[Code change snippets]
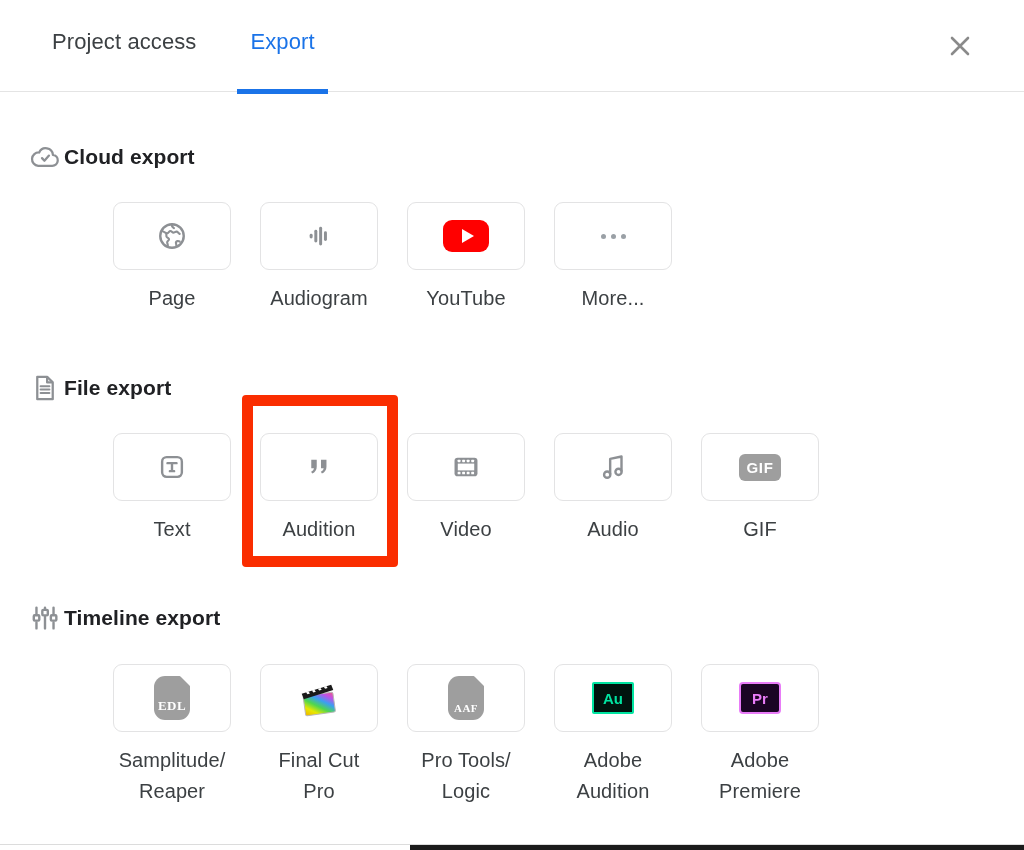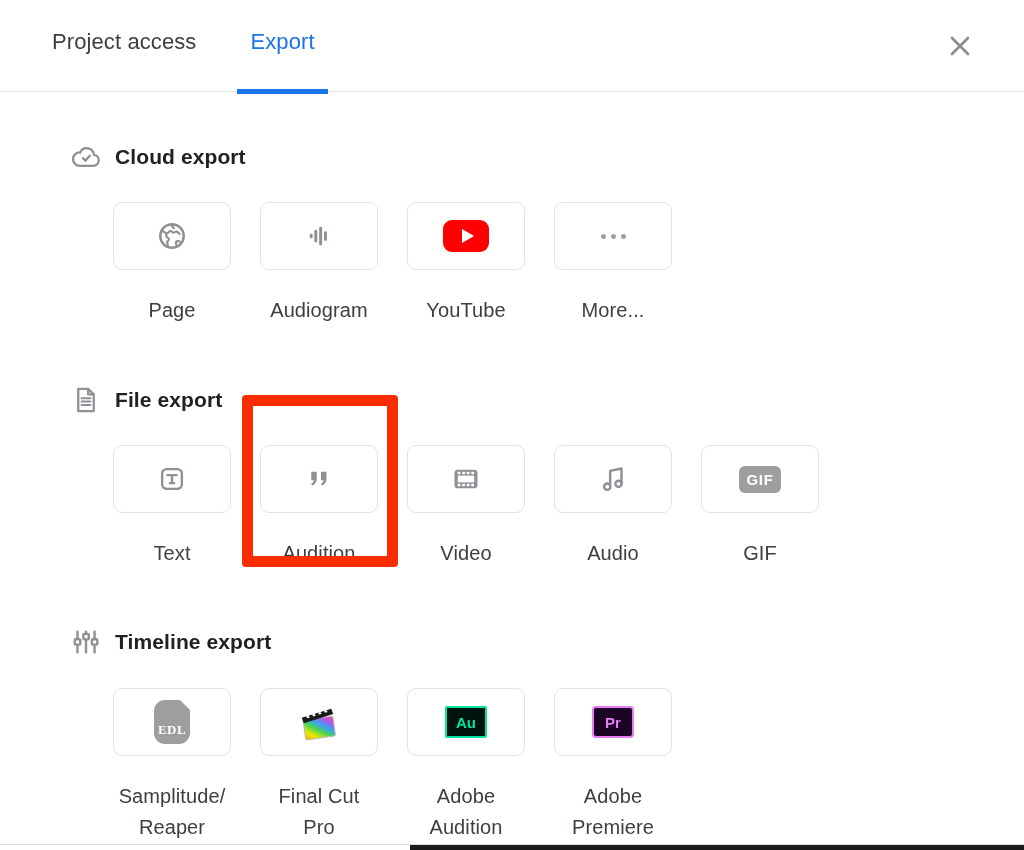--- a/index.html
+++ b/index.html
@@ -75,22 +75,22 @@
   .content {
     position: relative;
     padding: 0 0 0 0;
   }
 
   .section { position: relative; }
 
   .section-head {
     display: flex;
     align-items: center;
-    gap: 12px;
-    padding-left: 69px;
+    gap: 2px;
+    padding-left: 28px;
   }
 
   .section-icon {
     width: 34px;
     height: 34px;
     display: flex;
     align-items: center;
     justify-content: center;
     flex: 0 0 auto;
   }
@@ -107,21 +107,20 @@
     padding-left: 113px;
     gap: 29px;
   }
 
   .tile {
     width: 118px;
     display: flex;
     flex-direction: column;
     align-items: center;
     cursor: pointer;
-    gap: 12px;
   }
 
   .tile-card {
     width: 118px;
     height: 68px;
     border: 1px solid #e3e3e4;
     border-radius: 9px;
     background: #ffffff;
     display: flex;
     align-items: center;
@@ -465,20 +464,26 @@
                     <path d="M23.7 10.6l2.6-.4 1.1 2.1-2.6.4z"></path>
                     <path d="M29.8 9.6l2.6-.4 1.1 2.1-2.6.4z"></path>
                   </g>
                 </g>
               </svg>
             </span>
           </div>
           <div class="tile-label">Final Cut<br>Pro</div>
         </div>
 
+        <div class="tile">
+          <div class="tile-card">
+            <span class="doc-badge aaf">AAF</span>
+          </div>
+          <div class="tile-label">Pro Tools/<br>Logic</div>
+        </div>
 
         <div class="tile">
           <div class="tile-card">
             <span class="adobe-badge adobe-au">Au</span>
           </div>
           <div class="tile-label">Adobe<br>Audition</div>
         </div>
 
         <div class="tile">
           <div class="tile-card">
---
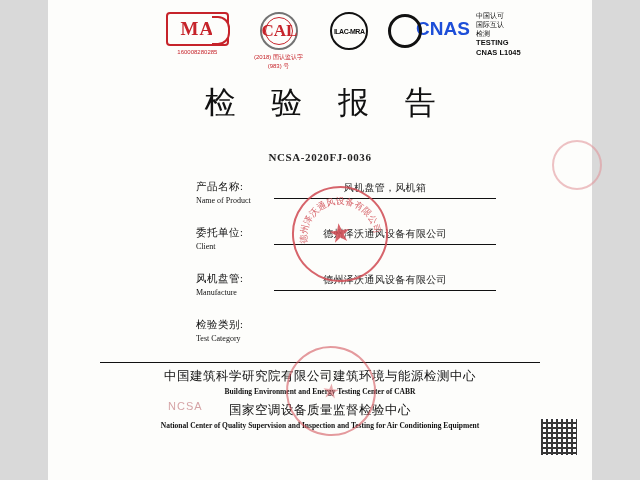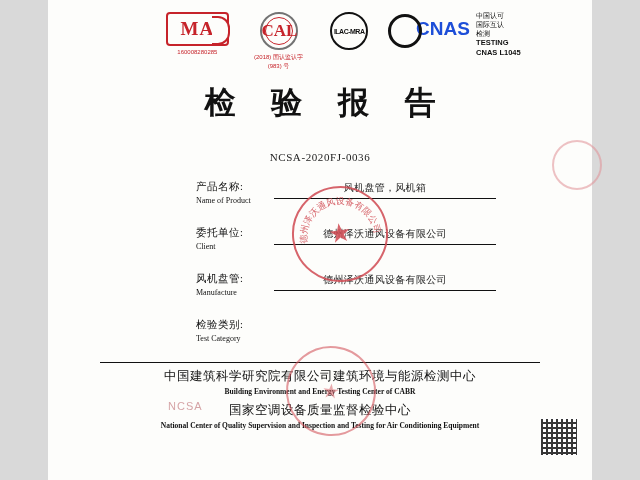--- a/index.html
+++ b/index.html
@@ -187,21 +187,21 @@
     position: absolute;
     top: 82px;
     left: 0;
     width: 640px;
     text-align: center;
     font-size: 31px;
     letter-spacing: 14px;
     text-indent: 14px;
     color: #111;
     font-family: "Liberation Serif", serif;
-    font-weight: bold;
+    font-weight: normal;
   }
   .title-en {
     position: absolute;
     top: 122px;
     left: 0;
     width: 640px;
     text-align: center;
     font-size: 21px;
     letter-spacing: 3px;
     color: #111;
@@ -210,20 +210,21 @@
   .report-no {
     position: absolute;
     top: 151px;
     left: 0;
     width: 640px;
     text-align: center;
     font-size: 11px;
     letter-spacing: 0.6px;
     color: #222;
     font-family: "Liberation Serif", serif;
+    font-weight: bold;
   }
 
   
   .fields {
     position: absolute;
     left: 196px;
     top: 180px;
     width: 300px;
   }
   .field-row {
---
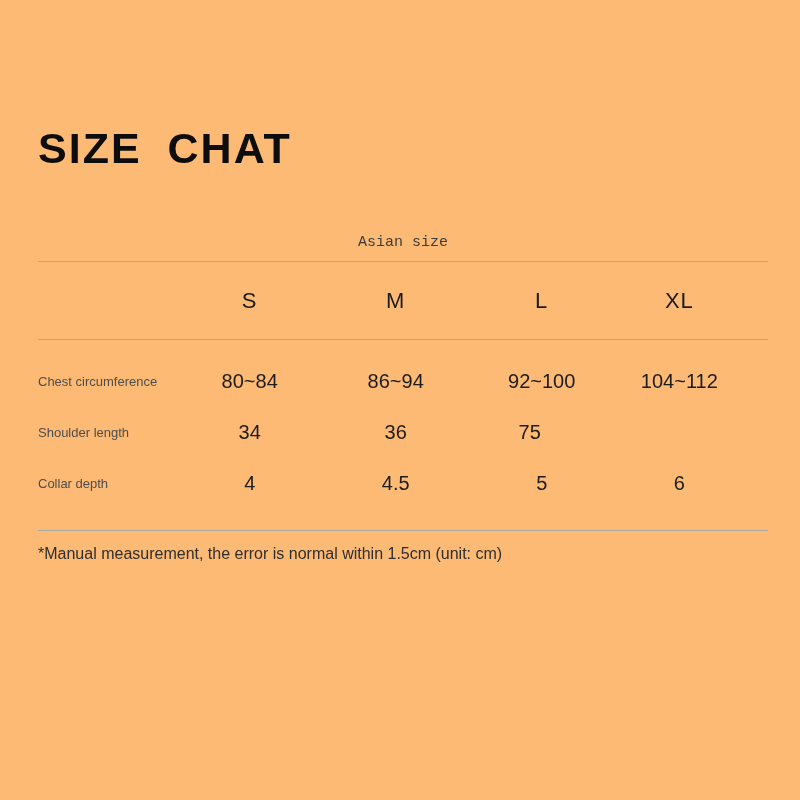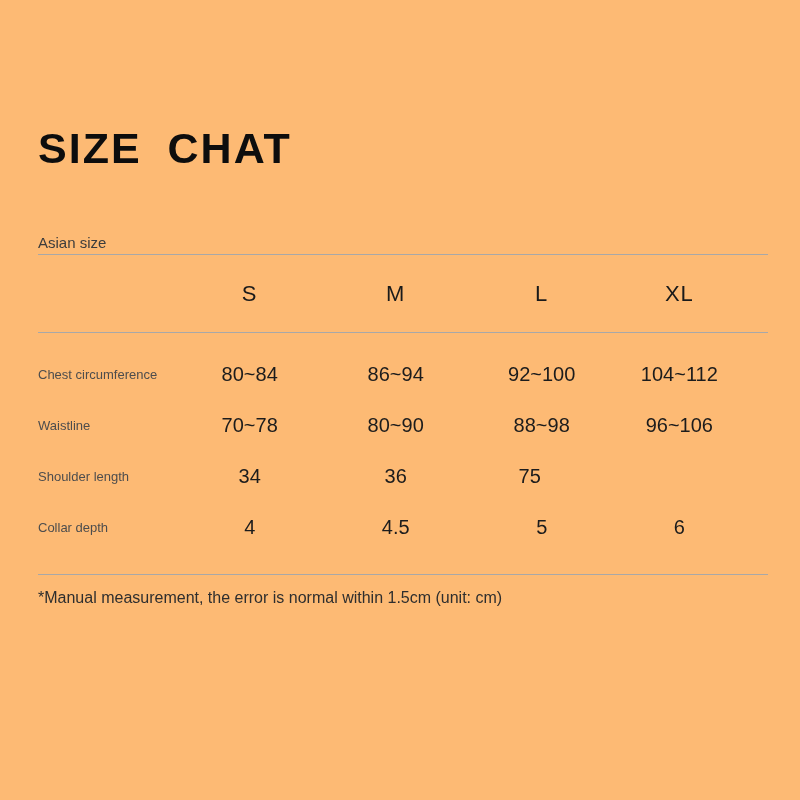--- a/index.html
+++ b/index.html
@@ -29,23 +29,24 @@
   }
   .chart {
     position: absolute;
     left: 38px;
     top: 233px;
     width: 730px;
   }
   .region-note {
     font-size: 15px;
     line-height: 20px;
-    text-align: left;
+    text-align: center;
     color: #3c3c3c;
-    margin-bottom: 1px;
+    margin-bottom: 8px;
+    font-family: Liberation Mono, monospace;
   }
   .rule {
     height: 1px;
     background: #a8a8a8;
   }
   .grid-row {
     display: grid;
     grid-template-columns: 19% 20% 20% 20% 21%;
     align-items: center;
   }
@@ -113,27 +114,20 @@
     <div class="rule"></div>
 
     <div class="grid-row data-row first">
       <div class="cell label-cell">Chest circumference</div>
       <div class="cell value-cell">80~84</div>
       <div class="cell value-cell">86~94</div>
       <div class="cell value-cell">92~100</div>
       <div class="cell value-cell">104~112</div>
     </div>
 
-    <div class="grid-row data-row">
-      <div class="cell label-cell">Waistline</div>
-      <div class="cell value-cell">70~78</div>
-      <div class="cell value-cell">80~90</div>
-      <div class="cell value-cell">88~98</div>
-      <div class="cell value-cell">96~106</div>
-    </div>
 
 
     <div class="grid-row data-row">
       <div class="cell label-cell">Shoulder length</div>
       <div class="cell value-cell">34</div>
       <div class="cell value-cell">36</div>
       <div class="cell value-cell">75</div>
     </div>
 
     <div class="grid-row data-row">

• **Your assignment**
Search the data for "weight". Copy every line that has it.

• **Your response**
-    font-weight: bold;
+    font-weight: normal;
+    font-weight: bold;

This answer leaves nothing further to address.